Here's another I just remembered. I learned this from David Weissman too, who attributed it to his wife I think:
You can't argue with crazy people.
I recognize there are probably more politically correct ways of putting that but that's how I learned it. I'll note that this isn't about people with psychiatric diseases but about identifying situations in which the 'issue' at the root of the conflict is not due to a lack of adequate information sharing between parties - it's not because you haven't said the right thing and it's not going to get better with more attempts at education, re-framing, etc. (Usually in these situations the 'root' is due to emotions - love, attachment, fear, guilt - or fixed beliefs.)
September 21, 2010
Oh! I'm going to have to save these and review regularly. So pleased to see "bowel regimen" addressed in your list.
Laura Hertz, NP
March 27, 2011
Since Holly set me up so nicely,
I will include my list of pearls. I have been handing them out to the fellows and residents lately. remarkable how they mirror some that have already been submitted.
•To alleviate suffering you must first identify it.
•To identify suffering you must know the story, as told by the sufferer.
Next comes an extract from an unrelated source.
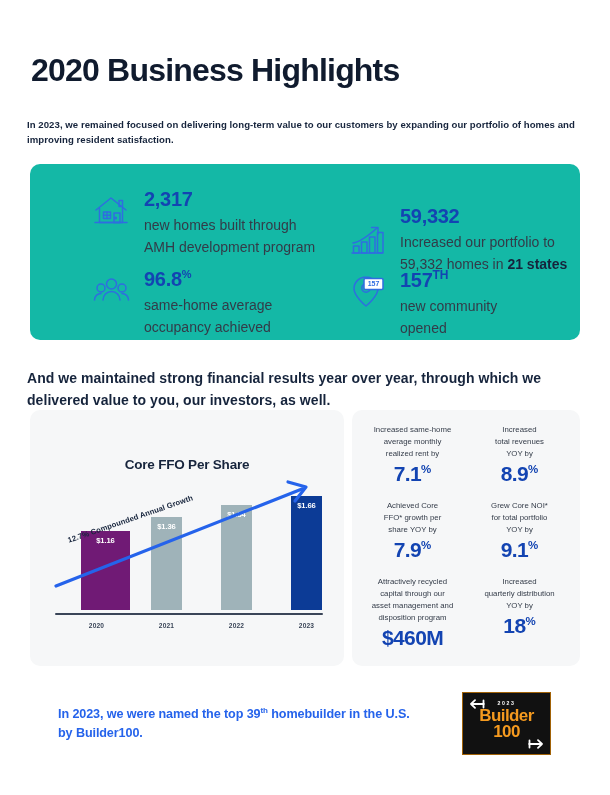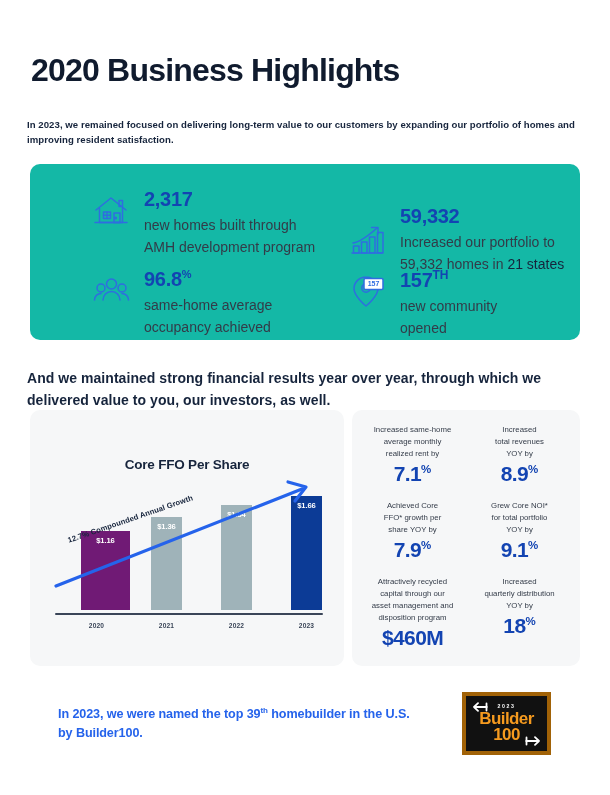"21 states" .stat-desc .bold { font-weight: 400 -> 700 }
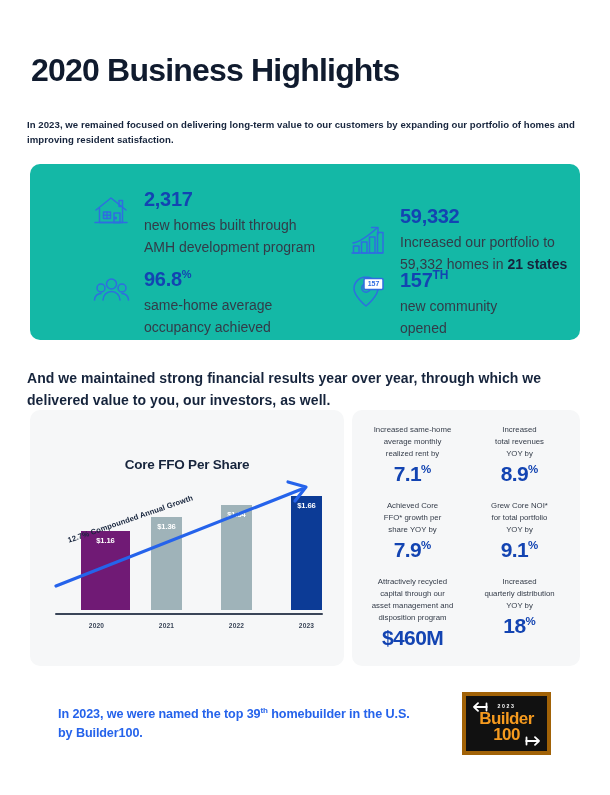"Builder" .builder-logo { border: 4px solid #a16207 -> 1px solid #a16207 }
•When you do not know what to say, stay silent and bear witness.
•Most people are reasonable people put in difficult circumstances.
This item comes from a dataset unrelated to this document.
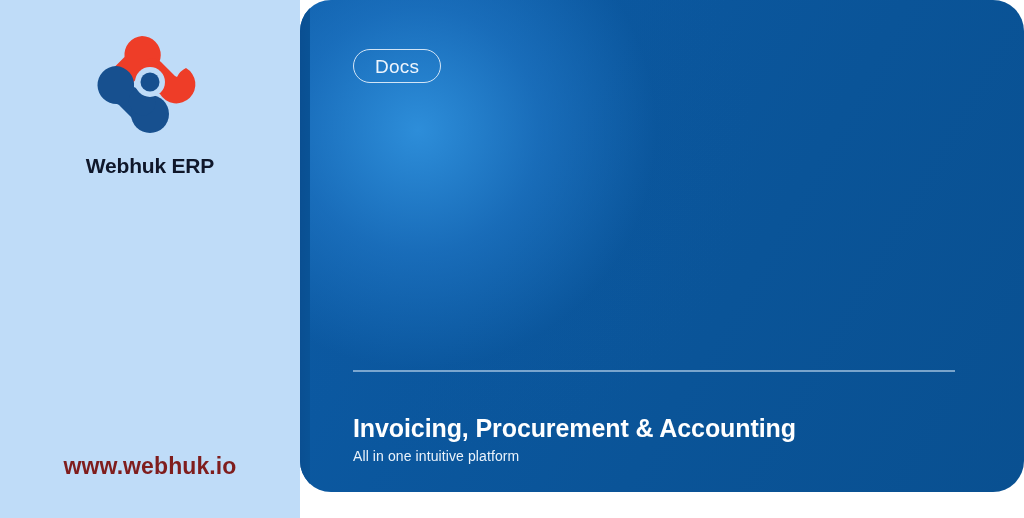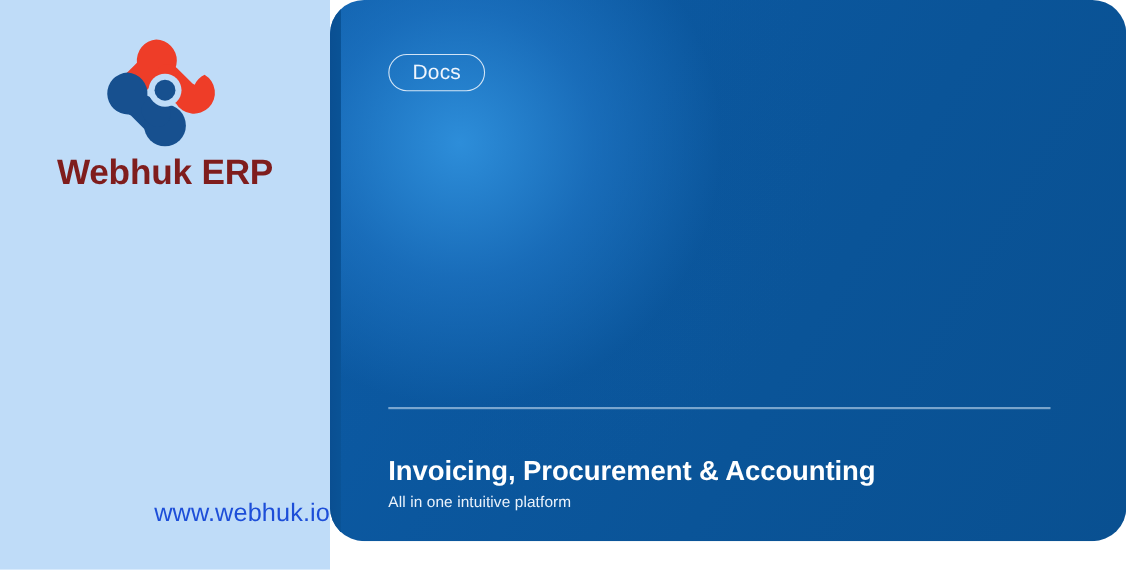"Webhuk ERP" .brand-name { color: #7f1d1d -> #0f172a; font-size: 32px -> 21px; margin-top: 0 -> 16px }
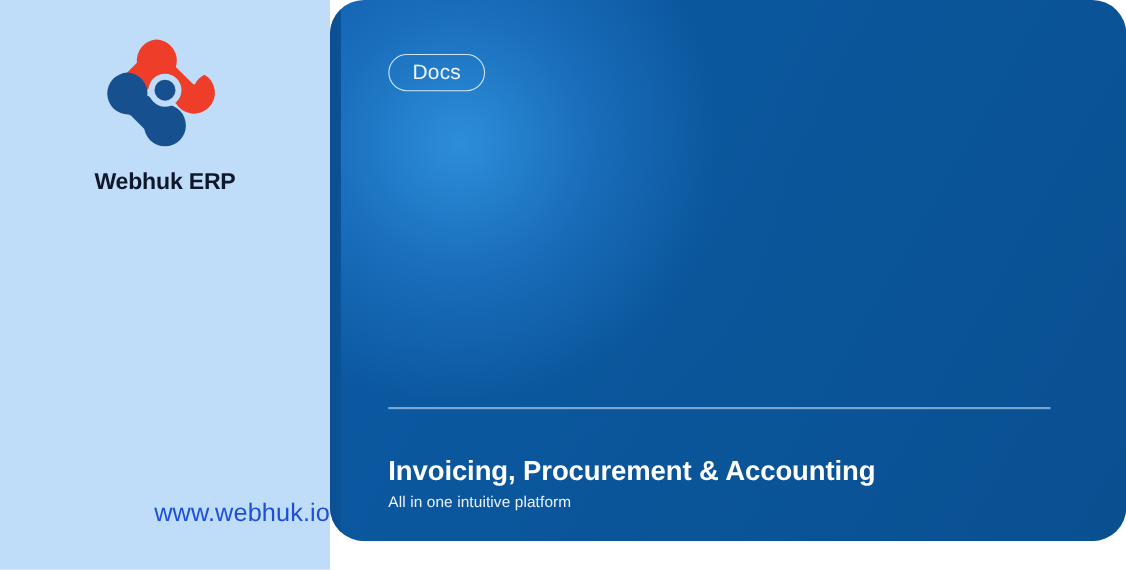"www.webhuk.io" .brand-url { color: #1d4ed8 -> #7f1d1d; font-weight: 400 -> 700; text-align: right -> center }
•Meet people where they are and then walk with them.
•When in doubt, get everyone together and talk about it.
•This is not about you, if it starts to be, ask for help and take a step back.
•Time spent building rapport is rarely wasted.
•Not everything can be or even should be accomplished on an initial visit.
•Discuss prognosis, by invitation.
•When you do not know what to do, ask more questions.
•Form and communicate a coherent opinion with recommendations driven by prognosis and goals.
•Be the change you want to see in institutional culture.
•Thou shall not pile drive the plan of care.
•Thou shall not throw the referring clinician under the bus.
March 27, 2011
Great post Drew! I have been thinking about doing a post similar for all those little pearls I have collected too. Funny coincidence!
A big thanks to all the Pallimed contributors past, present and future and to the readers and commenters who have made this worthwhile!
-Anything you do either builds trust or loses trust with a patient or family. Figure out which one you are doing.
-'Have a good night' means little compared to 'Have a quiet/peaceful/calm night'
-Drawing is a form of communication too.
-Always clarify the goals and code status in the note, even if only to say they have not changed. (Helps avoid the 'oh! they're palliative care now? concern)
-Give an estimated prognosis with appropriate supportive information
-Allow for overtime in family meetings
-Keep later scheduled consults appraised if you are running late
-Don't always tell people what they need to know. Let them find what they need in their own answers to your questions.
Not all very lyrical or aphoristic (thanks for the SAT vocabulary word Drew!) but ones that help me.